What’s next for PPL?
Although PPL (PPL) stock has been weak in 2018, it has shown a decent uptrend after hitting a five-year low of ~$25 early in June. Utilities (XLU) (IDU) at large gained momentum after trade war tensions increased as investors chose safer options. Currently, PPL stock is trading 2% above its 50-day moving average and marginally below its 200-day moving average level. PPL’s 50-day level around $28.78 will likely act as a support for the stock in the short term. PPL closed at $29.43 on August 27.
PPL reported better-than-expected earnings in the second quarter. The company’s earnings grew 6% compared to the same period last year—roughly in line with the industry’s long-term earnings growth.

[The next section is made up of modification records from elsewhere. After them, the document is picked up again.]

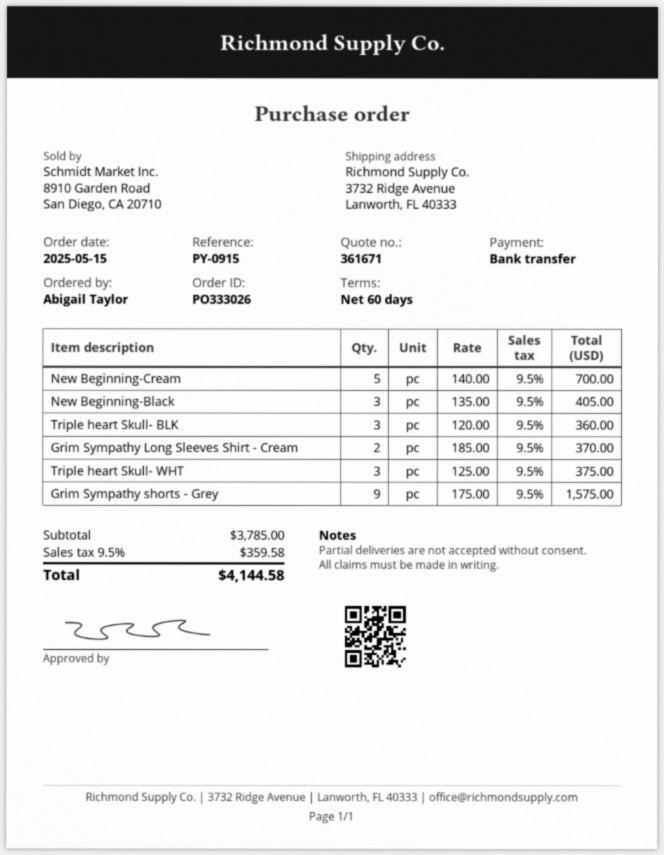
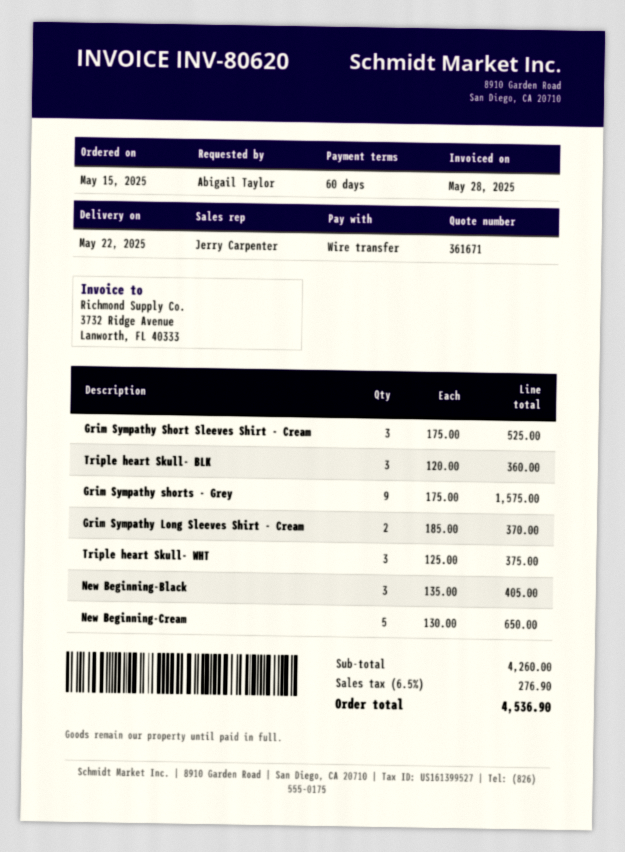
New Beginning-Cream: 5 x 140.00 = 700.00 -> 5 x 130.00 = 650.00
Grim Sympathy Short Sleeves Shirt - Cream: none -> 3 x 175.00 = 525.00
subtotal: 3785.00 -> 4260.00
tax: 9.5% = 359.58 -> 6.5% = 276.90
total: 4144.58 -> 4536.90

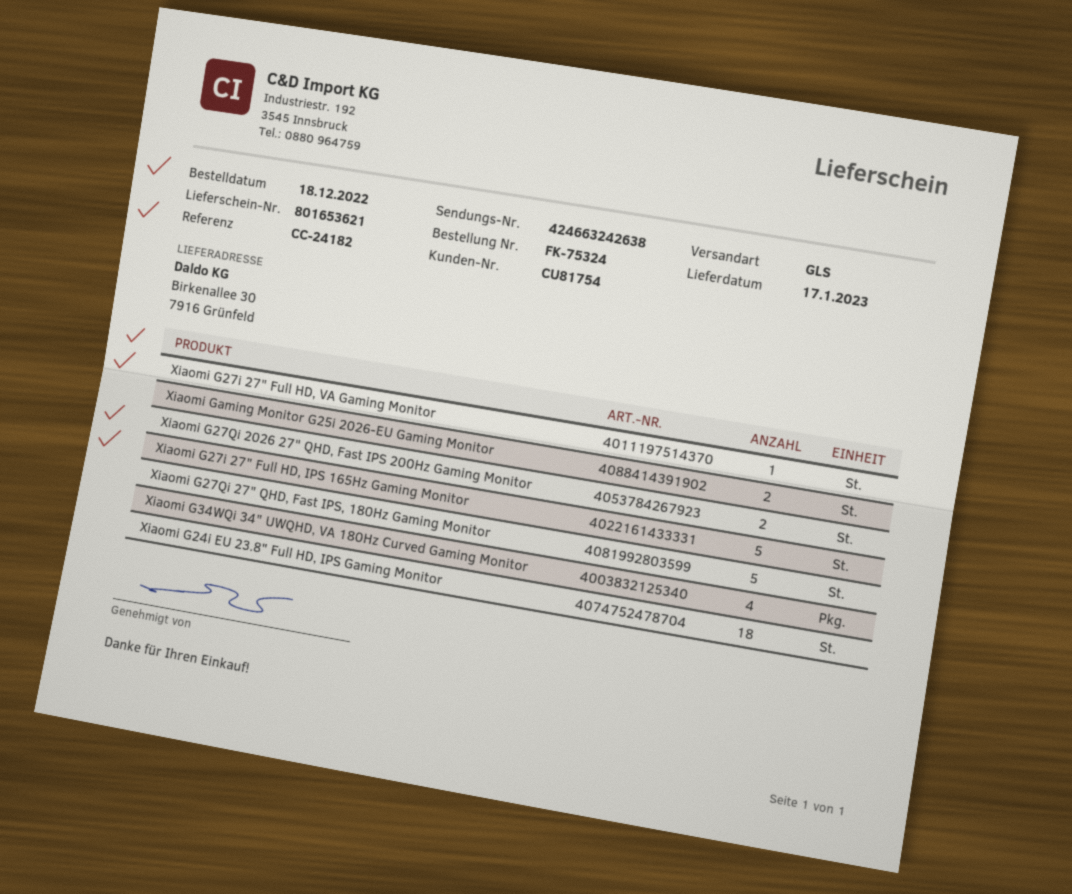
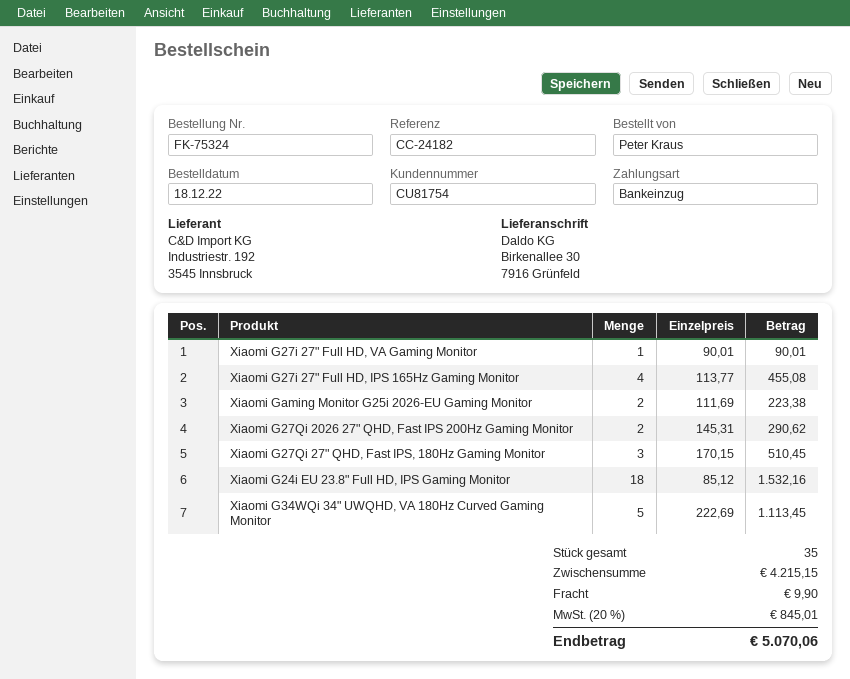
Xiaomi G27i 27" Full HD, IPS 165Hz Gaming Monitor: 5 -> 4
Xiaomi G27Qi 27" QHD, Fast IPS, 180Hz Gaming Monitor: 5 -> 3
Xiaomi G34WQi 34" UWQHD, VA 180Hz Curved Gaming Monitor: 4 -> 5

PPL stock has underperformed its peers in 2018 due to its large exposure to the United Kingdom and currency fluctuations. PPL has hedged 100% of its cash flows for 2018 and 2019. The company expects to increase its earnings 5%–6% annually through 2020. PPL generates more than two-thirds of its revenues from the United Kingdom. The rest of PPL’s revenues come from Kentucky and Pennsylvania.
Currently, PPL’s RSI (relative strength index) stands at 51. According to technical analysts, a stock is considered to be in the “oversold” zone when its RSI drops below 30. A stock is considered to be in the “overbought” zone when its RSI rises above 70. Extreme RSI values could imply a reversal in a stock’s direction.
The short interest in PPL stock stayed flat on August 15. On July 31, the total shorted shares in PPL were 52.9 million. PPL had 53 million shorted shares on August 15. The short interest is the number of a company’s shares that have been sold short and not yet squared off. The short interest measures investors’ anxiety.